- _WHAT YOU NEED TO DO_: From the entries below, copy every line holding the word "printed".

^^^^^^^^^^^^^^^^

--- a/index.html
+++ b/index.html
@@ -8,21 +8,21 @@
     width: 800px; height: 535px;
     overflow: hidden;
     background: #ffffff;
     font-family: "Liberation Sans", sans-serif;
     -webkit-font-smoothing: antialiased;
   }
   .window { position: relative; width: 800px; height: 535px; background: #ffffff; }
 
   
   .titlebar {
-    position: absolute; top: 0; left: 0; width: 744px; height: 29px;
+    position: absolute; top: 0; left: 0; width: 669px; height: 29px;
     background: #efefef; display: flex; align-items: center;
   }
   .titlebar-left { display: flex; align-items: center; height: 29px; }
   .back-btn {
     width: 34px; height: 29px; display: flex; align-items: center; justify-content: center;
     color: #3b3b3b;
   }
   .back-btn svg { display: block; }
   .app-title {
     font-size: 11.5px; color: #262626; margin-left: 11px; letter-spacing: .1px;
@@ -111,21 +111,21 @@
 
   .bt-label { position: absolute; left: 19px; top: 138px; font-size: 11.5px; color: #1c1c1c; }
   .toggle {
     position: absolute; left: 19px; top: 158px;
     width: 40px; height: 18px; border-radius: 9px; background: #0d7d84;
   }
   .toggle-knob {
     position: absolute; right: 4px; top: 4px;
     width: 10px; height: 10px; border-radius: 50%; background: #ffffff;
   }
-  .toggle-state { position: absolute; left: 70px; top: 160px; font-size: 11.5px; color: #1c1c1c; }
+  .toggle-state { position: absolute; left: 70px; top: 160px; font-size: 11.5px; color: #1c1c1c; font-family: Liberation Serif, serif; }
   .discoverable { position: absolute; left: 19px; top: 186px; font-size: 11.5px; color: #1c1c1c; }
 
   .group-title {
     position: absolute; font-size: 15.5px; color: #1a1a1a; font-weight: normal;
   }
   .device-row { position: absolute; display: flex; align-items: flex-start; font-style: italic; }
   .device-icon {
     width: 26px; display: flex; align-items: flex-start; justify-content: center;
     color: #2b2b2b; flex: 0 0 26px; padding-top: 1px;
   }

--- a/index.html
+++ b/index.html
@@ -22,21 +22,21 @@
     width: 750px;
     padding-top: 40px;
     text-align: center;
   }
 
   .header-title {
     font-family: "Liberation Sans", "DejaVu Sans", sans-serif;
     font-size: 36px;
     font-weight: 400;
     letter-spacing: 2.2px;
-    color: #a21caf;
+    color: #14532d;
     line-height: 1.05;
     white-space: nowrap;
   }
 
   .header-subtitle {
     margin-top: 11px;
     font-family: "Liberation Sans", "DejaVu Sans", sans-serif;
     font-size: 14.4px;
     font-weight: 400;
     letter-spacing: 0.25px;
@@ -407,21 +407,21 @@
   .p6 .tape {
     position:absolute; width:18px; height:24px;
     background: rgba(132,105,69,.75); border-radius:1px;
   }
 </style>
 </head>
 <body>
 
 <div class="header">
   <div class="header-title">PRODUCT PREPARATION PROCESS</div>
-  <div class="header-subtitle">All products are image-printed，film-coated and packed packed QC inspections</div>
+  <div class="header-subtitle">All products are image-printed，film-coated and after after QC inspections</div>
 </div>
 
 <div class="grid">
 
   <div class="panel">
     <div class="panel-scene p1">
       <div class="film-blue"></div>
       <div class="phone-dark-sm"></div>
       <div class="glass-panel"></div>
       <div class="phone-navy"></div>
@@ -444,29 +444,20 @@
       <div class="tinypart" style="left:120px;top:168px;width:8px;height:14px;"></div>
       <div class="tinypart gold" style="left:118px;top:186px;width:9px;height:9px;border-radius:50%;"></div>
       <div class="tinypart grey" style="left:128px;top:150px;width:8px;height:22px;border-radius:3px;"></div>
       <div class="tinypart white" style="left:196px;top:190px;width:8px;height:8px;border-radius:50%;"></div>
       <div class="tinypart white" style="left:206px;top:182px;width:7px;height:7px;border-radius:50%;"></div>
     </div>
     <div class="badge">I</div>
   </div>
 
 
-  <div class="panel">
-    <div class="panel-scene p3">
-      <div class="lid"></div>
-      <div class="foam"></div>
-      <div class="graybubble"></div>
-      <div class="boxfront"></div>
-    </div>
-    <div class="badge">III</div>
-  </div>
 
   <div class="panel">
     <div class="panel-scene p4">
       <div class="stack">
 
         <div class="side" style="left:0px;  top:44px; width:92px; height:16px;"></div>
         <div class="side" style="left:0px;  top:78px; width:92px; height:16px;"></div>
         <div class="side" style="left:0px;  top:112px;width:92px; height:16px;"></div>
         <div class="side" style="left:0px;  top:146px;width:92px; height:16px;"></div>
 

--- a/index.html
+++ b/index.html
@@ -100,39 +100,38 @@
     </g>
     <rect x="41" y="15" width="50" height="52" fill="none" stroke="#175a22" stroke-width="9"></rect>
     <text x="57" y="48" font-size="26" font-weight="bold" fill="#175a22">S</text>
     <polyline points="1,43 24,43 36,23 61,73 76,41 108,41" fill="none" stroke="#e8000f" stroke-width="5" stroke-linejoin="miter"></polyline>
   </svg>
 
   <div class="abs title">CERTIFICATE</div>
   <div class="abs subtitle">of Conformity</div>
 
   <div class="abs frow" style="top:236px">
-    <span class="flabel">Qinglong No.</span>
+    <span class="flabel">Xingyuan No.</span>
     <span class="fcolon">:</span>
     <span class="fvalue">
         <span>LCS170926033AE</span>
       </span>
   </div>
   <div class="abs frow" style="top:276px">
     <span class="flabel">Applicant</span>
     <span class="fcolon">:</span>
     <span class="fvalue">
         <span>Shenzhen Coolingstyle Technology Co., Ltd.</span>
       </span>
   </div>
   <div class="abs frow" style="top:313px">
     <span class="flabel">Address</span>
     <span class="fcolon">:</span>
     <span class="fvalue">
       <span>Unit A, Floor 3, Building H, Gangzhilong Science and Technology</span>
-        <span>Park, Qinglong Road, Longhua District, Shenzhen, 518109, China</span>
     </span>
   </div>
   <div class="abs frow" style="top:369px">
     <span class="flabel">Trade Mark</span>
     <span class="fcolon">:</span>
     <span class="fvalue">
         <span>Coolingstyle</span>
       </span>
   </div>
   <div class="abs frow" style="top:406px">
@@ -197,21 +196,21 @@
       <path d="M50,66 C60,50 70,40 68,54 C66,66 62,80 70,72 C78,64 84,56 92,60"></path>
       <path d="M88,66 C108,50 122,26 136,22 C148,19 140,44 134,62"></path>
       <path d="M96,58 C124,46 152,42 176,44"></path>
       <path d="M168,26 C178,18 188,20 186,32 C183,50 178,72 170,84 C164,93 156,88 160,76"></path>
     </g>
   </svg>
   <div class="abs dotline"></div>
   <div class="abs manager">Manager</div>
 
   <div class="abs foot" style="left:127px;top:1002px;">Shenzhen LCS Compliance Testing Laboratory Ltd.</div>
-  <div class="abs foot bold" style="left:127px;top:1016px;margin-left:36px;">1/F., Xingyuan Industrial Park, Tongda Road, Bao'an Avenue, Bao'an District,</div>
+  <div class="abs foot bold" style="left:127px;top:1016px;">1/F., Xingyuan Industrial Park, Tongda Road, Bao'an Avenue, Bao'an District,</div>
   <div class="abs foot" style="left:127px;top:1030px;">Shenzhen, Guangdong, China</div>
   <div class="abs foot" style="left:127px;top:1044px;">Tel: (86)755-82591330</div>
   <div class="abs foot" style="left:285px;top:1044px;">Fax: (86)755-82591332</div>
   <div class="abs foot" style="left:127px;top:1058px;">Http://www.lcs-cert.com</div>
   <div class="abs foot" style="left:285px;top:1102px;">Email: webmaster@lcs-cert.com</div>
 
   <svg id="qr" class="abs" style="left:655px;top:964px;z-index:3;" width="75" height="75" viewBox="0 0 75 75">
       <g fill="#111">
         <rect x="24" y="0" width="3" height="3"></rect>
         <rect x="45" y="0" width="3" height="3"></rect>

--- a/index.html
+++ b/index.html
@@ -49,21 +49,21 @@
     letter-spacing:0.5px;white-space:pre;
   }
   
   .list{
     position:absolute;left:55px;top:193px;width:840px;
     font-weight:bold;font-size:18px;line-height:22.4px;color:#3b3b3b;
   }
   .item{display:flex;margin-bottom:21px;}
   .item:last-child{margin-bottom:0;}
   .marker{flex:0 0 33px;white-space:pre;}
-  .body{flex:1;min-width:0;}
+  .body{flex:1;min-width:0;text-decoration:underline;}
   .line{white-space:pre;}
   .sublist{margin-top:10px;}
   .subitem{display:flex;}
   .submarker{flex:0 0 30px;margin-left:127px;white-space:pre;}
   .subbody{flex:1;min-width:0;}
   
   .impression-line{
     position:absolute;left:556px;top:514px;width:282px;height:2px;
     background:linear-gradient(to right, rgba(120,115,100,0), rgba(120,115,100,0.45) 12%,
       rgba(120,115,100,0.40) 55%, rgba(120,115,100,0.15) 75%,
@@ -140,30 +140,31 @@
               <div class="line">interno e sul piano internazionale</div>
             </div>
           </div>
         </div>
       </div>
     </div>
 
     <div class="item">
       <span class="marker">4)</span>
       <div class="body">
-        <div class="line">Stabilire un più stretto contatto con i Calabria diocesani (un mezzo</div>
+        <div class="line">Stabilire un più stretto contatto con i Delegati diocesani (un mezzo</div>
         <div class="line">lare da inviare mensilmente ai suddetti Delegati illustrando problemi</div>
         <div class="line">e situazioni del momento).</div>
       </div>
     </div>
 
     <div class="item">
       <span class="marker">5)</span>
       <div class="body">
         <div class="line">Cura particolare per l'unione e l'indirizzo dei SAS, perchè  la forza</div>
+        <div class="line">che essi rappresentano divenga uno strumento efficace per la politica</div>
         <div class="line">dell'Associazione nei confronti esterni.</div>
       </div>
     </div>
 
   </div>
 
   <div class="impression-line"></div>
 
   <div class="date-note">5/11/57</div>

^^^^^^^^^^^^^^^^

- _TASK SOLUTION_:
-  <div class="header-subtitle">All products are image-printed，film-coated and packed packed QC inspections</div>
+  <div class="header-subtitle">All products are image-printed，film-coated and after after QC inspections</div>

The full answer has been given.